[Image comparison data]
————
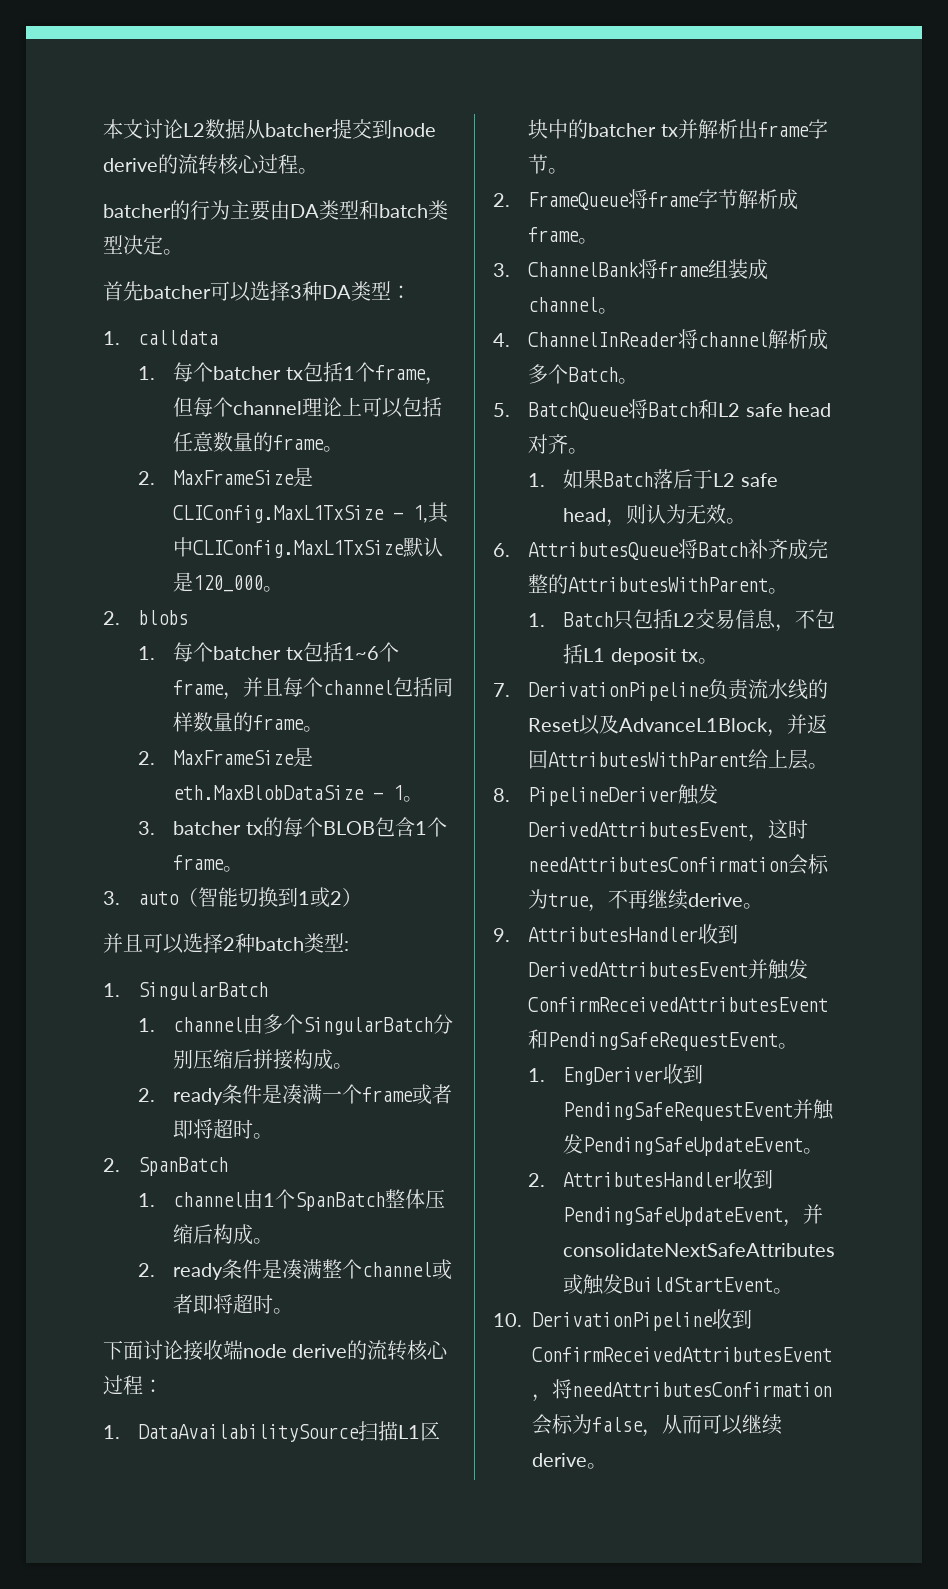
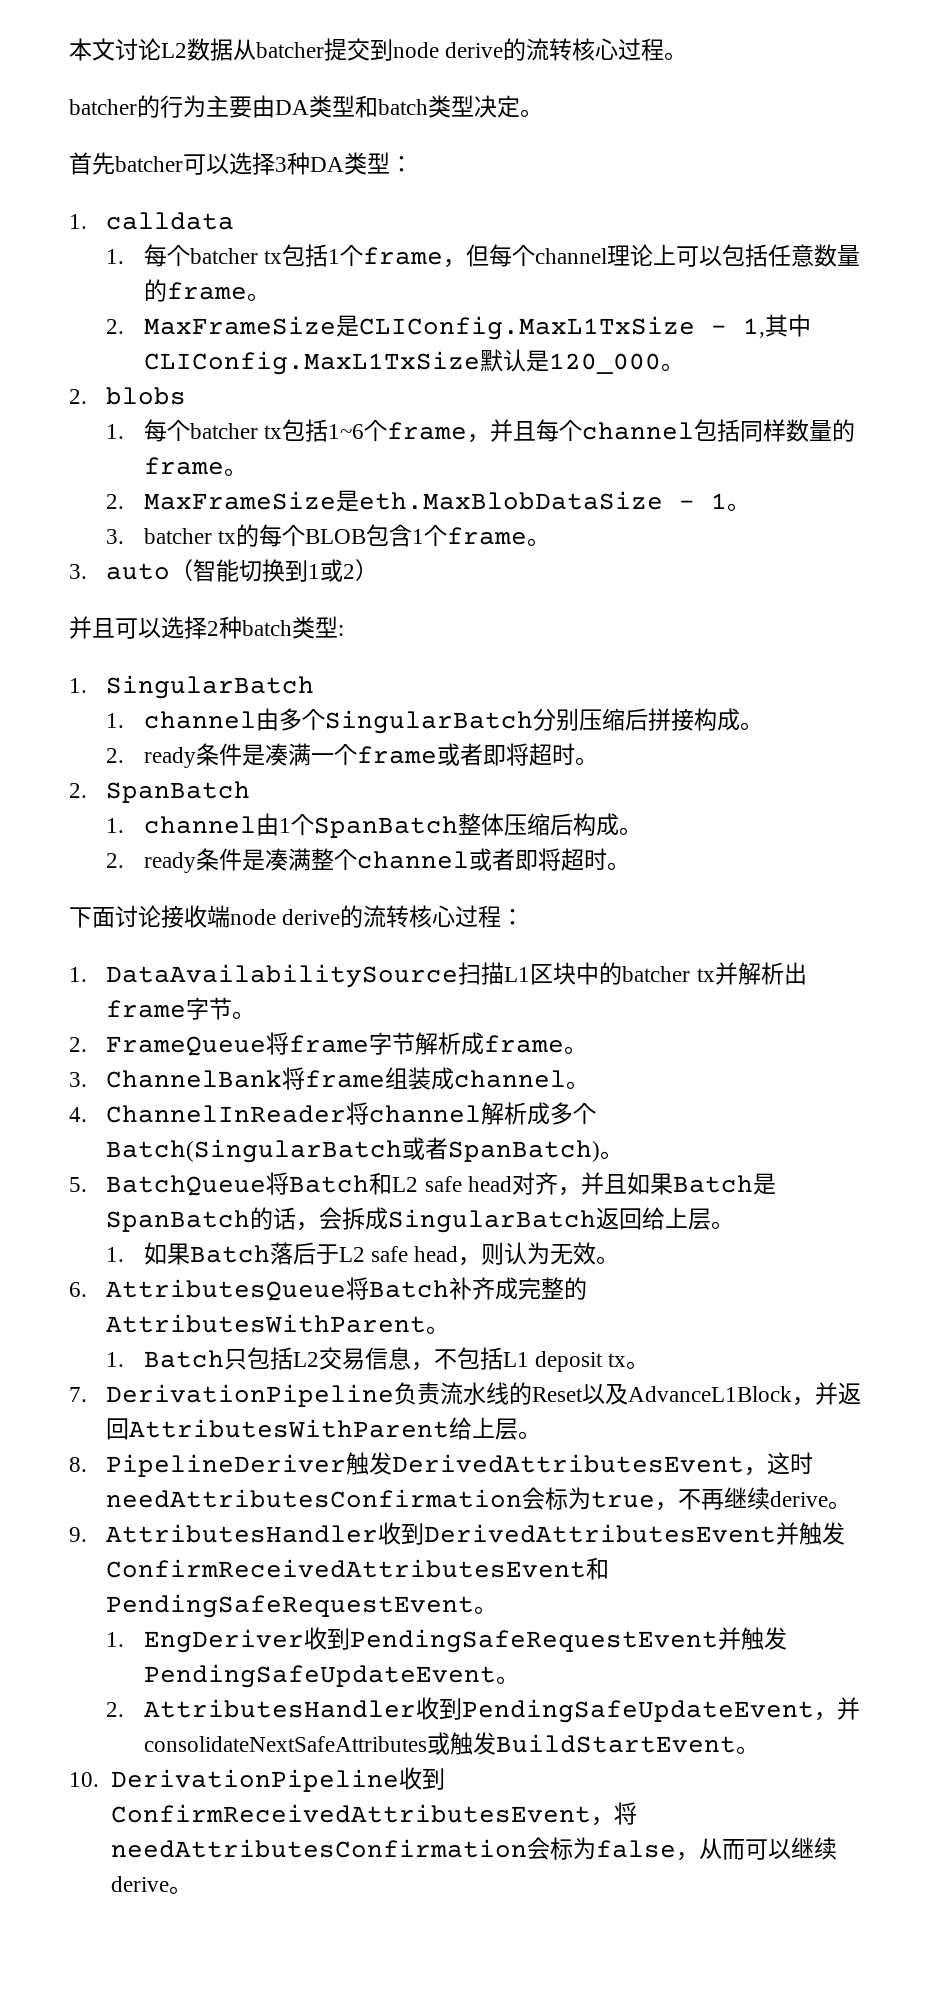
- 4. ChannelInReader将channel解析成多个Batch。
+ 4. ChannelInReader将channel解析成多个Batch(SingularBatch或者SpanBatch)。
- 5. BatchQueue将Batch和L2 safe head对齐。
+ 5. BatchQueue将Batch和L2 safe head对齐，并且如果Batch是SpanBatch的话，会拆成SingularBatch返回给上层。

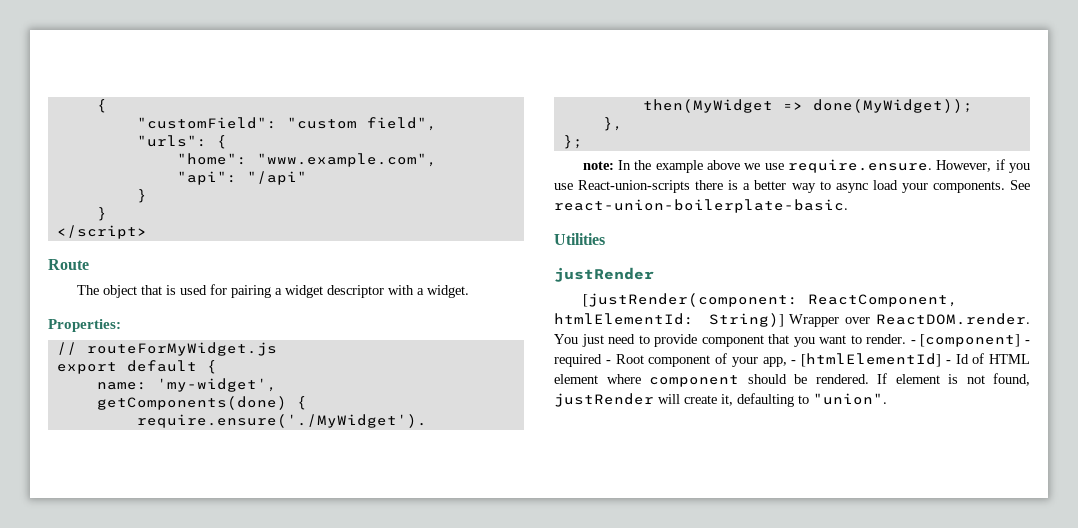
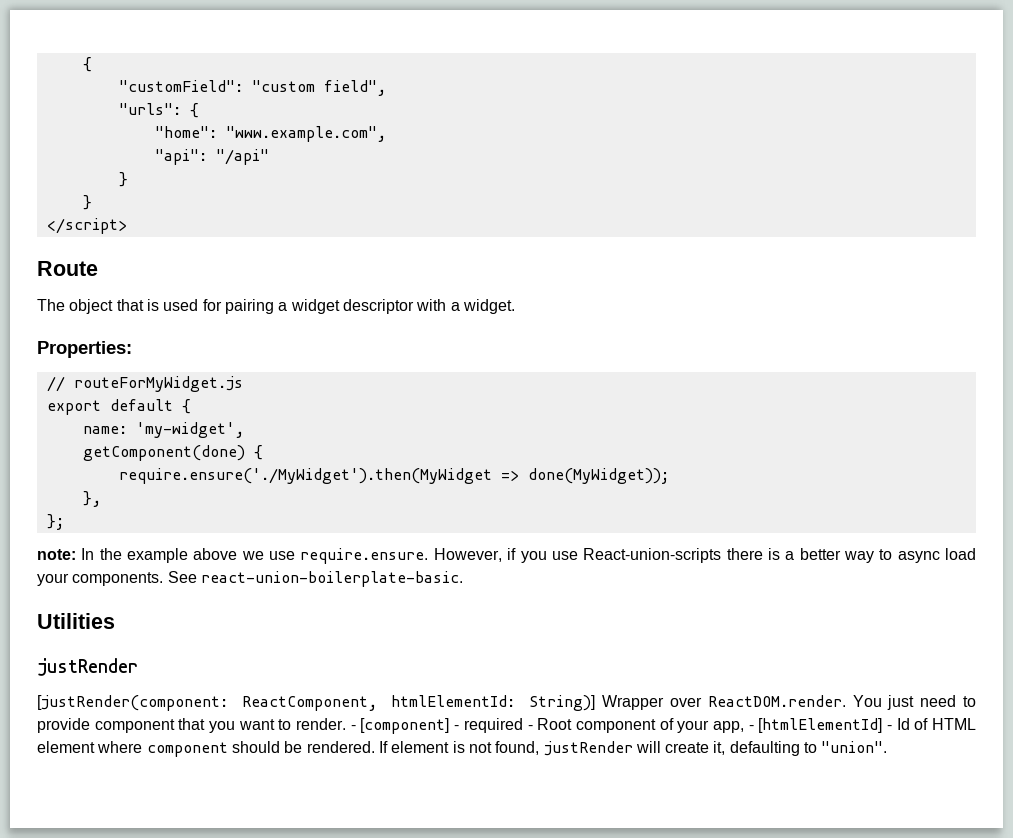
- getComponents(done) {
+ getComponent(done) {

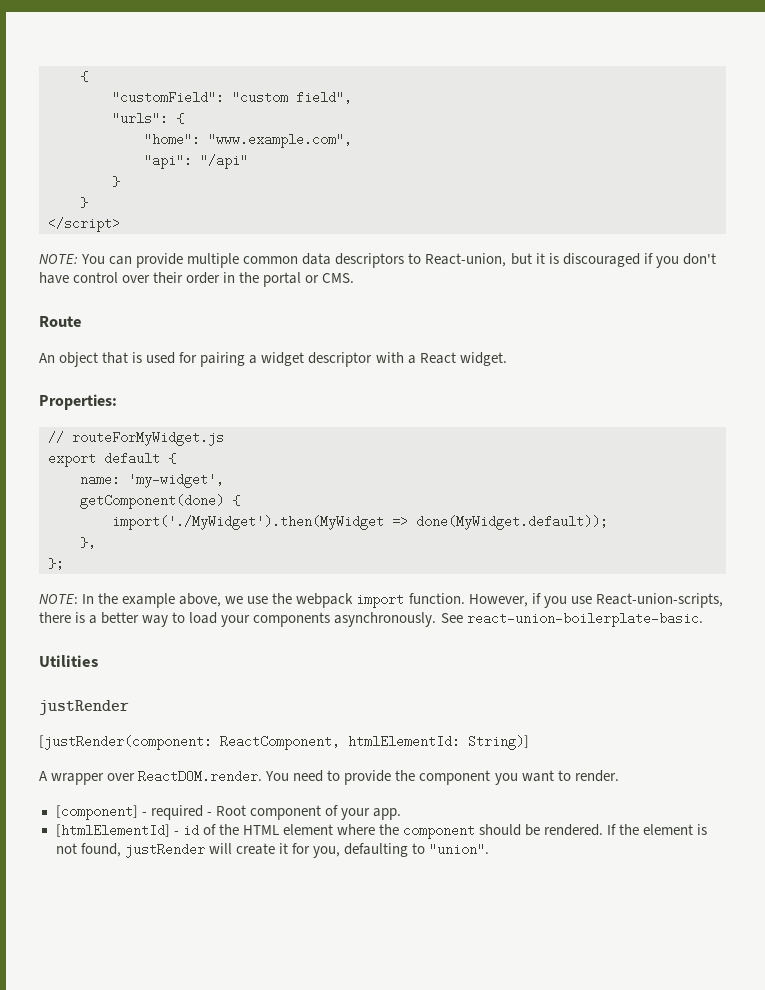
+ NOTE: You can provide multiple common data descriptors to React-union, but it is discouraged if you don't have control over their order in the portal or CMS.
- The object that is used for pairing a widget descriptor with a widget.
+ An object that is used for pairing a widget descriptor with a React widget.
- require.ensure('./MyWidget').then(MyWidget => done(MyWidget));
+ import('./MyWidget').then(MyWidget => done(MyWidget.default));
- note: In the example above we use require.ensure. However, if you use React-union-scripts there is a better way to async load your components.
+ NOTE: In the example above, we use the webpack import function. However, if you use React-union-scripts, there is a better way to load your components asynchronously.
- [justRender(component: ReactComponent, htmlElementId: String)] Wrapper over ReactDOM.render. You just need to provide component that you want to render. - [component] - required - Root component of your app, - [htmlElementId] - Id of HTML element where component should be rendered.
+ [justRender(component: ReactComponent, htmlElementId: String)]
+ A wrapper over ReactDOM.render. You need to provide the component you want to render.
+ [component] - required - Root component of your app.
+ [htmlElementId] - id of the HTML element where the component should be rendered.
- If element is not found, justRender will create it, defaulting to "union".
+ If the element is not found, justRender will create it for you, defaulting to "union".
————
Reproduce each line of the records in which "object" appears.

**Result of the exercise:**
- The object that is used for pairing a widget descriptor with a widget.
+ An object that is used for pairing a widget descriptor with a React widget.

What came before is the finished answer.